Dès ce premier opus, que le cinéaste commente vite au moyen d’un contexte
génétique (au sens littéraire et biblique), la cosmogonie « ritale »,
méta et « catho » se met en place, et comment pourrait-il en être
autrement ? Marty se confie, rat de cinémathèque et grenouille de
sacristie, dresse un portrait de l’époque et de New York au moment où ils vont
basculer dans la « révolution sexuelle », le « pouvoir des
fleurs », la théorie vietnamienne des dominos, le succès hollywoodien du
satanique bébé de Rosemary et la gueule de bois révisionniste des années 70,
avant le « nouvel espoir » stellaire et lucratif de Lucas. L’un des
membres éminents des movie brats se cherche encore et se trouve
déjà, style et discours. Les « petits veaux »/« petites frappes »

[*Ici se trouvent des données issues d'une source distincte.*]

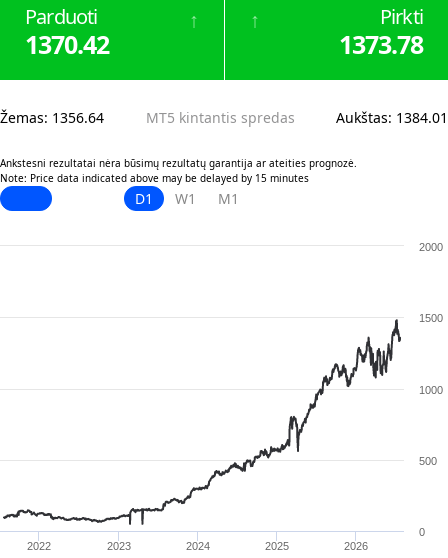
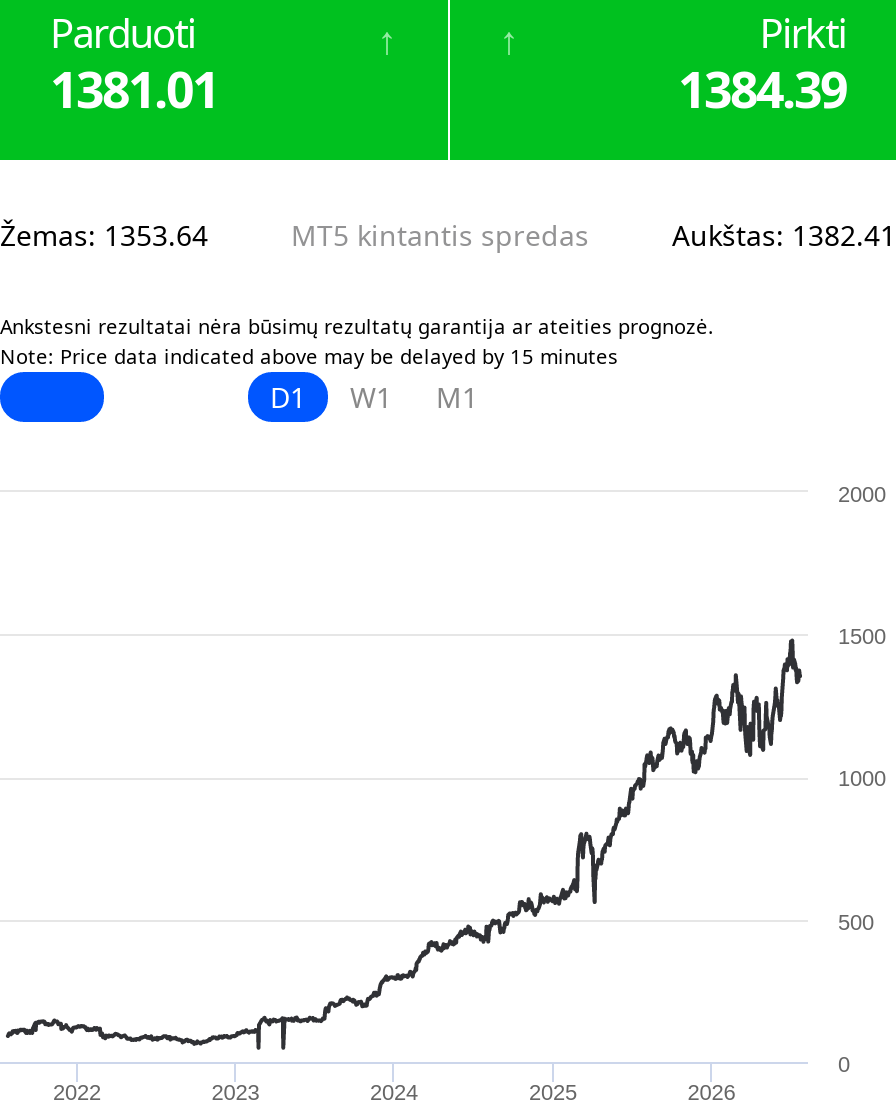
- 1370.42
+ 1381.01

- 1373.78
+ 1384.39

- Žemas: 1356.64
+ Žemas: 1353.64

- Aukštas: 1384.01
+ Aukštas: 1382.41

s’ébattent une arme à la main et au ralenti sur une bande-son en scansions rock ou latino non « créditées » (l’héroïne anonyme écoute
Sinatra, Getz/Giberto, Dinah Washington et lit la tendresse de la nuit selon
Francis Scott Fitzgerald). Les travellings
et les plongées, les surimpressions et les plans-séquences, les fondus et les
arrêts sur image, résonnent avec les recherches de Penn puis de Peckinpah,
tandis que la fin faussement ouverte, boucle bouclée sur le dénouement d’une
liaison, sur le ressassement d’une étreinte aussi blanche qu’une bougie
cireuse, verrouille le destin du juvénile Harvey Keitel, unique Juif (son personnage goy en plaisante) de la communauté italo-américaine.
Commencé dans la cuisine maternelle,
le film s’achève bien sûr à l’église, avec de vertigineuses et vivaces contre-plongées
sur le Christ crucifié, sur la pietà
sculptée, sur les stigmates adorés, embrassés, vomis (effusion de sang dans la
bouche du protagoniste), petit théâtre intime que le fébrile séminariste de
hasard connaît bien, autant qu’Abel Ferrara. La pilule transforme les femmes en
partenaires de péché, le fossé entre la mère et la prostituée se creuse au fil
des nuits blanches et des jours matinaux (Keitel débarque à six heures et demie
chez la douce et blonde et séduite et disparue Zina Bethune pour lui « pardonner »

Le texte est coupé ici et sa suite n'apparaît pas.